Identification of RALDH2 as a Visually Regulated Retinoic Acid Synthesizing Enzyme in the Chick Choroid

Abstract

All-trans-retinoic acid (atRA) has been implicated in the local regulation of scleral proteoglycan synthesis in vivo. The purpose of the present study was to identify the enzymes involved in the synthesis of atRA during visually guided ocular growth, the cells involved in modulation of atRA biosynthesis in the choroid, and the effect of choroid-derived atRA on scleral proteoglycan synthesis.
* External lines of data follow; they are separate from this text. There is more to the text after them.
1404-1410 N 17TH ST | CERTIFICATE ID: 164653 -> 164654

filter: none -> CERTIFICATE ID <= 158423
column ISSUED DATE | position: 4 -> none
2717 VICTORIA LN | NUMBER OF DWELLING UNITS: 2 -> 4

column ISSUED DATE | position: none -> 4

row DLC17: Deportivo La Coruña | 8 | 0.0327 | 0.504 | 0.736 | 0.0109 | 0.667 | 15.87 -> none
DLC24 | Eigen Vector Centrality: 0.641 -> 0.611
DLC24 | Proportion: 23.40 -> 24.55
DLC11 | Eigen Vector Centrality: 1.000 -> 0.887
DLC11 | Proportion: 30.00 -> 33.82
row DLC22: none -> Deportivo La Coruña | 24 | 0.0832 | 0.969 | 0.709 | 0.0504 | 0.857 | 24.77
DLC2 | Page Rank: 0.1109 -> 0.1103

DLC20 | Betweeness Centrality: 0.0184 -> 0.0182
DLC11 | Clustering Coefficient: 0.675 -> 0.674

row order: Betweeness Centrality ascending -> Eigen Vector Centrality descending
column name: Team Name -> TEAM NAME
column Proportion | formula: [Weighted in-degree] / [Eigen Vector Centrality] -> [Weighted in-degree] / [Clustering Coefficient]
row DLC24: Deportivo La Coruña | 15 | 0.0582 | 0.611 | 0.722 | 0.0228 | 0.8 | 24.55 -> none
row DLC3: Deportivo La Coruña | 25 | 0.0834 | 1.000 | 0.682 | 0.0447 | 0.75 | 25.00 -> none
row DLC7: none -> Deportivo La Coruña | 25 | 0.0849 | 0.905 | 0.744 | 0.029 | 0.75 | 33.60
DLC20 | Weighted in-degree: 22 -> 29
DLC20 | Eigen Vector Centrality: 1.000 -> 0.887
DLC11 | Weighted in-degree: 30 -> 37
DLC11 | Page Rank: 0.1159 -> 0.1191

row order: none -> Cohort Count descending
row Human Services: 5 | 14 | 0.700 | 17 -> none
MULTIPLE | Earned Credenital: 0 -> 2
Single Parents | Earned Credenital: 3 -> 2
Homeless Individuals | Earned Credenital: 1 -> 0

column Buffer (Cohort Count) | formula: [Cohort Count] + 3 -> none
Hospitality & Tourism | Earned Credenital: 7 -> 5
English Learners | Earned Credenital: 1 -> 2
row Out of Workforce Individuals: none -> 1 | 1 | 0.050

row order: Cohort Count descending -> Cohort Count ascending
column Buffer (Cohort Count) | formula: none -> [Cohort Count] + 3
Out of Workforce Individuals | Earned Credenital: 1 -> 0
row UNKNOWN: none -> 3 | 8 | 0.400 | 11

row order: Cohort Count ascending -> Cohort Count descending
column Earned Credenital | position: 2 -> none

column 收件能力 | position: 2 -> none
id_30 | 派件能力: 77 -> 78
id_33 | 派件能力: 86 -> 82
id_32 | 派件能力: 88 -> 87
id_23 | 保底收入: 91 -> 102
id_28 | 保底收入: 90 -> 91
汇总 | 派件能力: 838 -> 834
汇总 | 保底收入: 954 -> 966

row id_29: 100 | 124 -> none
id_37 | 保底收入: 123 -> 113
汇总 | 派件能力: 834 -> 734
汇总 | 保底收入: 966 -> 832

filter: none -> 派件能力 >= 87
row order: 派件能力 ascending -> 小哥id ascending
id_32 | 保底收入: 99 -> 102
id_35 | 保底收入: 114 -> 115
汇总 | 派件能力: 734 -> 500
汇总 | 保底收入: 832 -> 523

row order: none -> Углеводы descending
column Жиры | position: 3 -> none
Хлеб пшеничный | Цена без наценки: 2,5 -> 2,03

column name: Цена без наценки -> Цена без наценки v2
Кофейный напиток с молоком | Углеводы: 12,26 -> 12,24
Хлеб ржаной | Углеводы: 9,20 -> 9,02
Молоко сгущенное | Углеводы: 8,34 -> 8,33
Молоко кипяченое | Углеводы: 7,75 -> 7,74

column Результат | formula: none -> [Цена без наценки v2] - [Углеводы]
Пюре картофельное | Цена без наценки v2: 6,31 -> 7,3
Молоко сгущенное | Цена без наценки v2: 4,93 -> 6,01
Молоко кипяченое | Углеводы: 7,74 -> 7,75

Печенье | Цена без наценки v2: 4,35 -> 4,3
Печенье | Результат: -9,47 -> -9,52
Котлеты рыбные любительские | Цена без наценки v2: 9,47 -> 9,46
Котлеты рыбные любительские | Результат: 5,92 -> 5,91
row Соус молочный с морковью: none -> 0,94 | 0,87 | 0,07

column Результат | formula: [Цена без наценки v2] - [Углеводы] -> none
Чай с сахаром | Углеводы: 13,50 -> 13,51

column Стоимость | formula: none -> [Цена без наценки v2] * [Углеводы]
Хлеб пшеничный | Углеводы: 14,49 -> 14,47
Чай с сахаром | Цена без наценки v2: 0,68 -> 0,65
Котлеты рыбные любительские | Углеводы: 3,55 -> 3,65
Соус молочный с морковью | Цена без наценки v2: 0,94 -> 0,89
Myopia was induced in White leghorn chicks by form deprivation for 10 days, followed by up to 15 days of unrestricted vision (recovery). Expression of atRA synthesizing enzymes was evaluated by semiquantitative qRT-PCR, in situ hybridization, and immunohistochemistry. atRA synthesis was measured in organ cultures of isolated choroids using LC-tandem MS quantification. Scleral proteoglycan synthesis was measured in vitro by the incorporation of (35)SO(4) in CPC-precipitable glycosaminoglycans. RESULTS; RALDH2 was the predominant RALDH transcript in the choroid (> 100-fold that of RALDH3). RALDH2 mRNA was elevated after 12 and 24 hours of recovery (60% and 188%, respectively; P < 0.01). The atRA concentration was significantly higher in cultures of choroids from 24-hour to 15-day recovering eyes than in paired controls (-195%; P < 0.01). Choroid conditioned medium from recovering choroids inhibited proteoglycan synthesis to 43% of controls (P < 0.02, paired t-test; n = 16) and produced a relative inhibition corresponding to a RA concentration of 7.20 × 10(-8) M. The results of this study suggest that RALDH2 is the major retinal dehydrogenase in the chick choroid and is responsible for increased atRA synthesis in response to myopic defocus.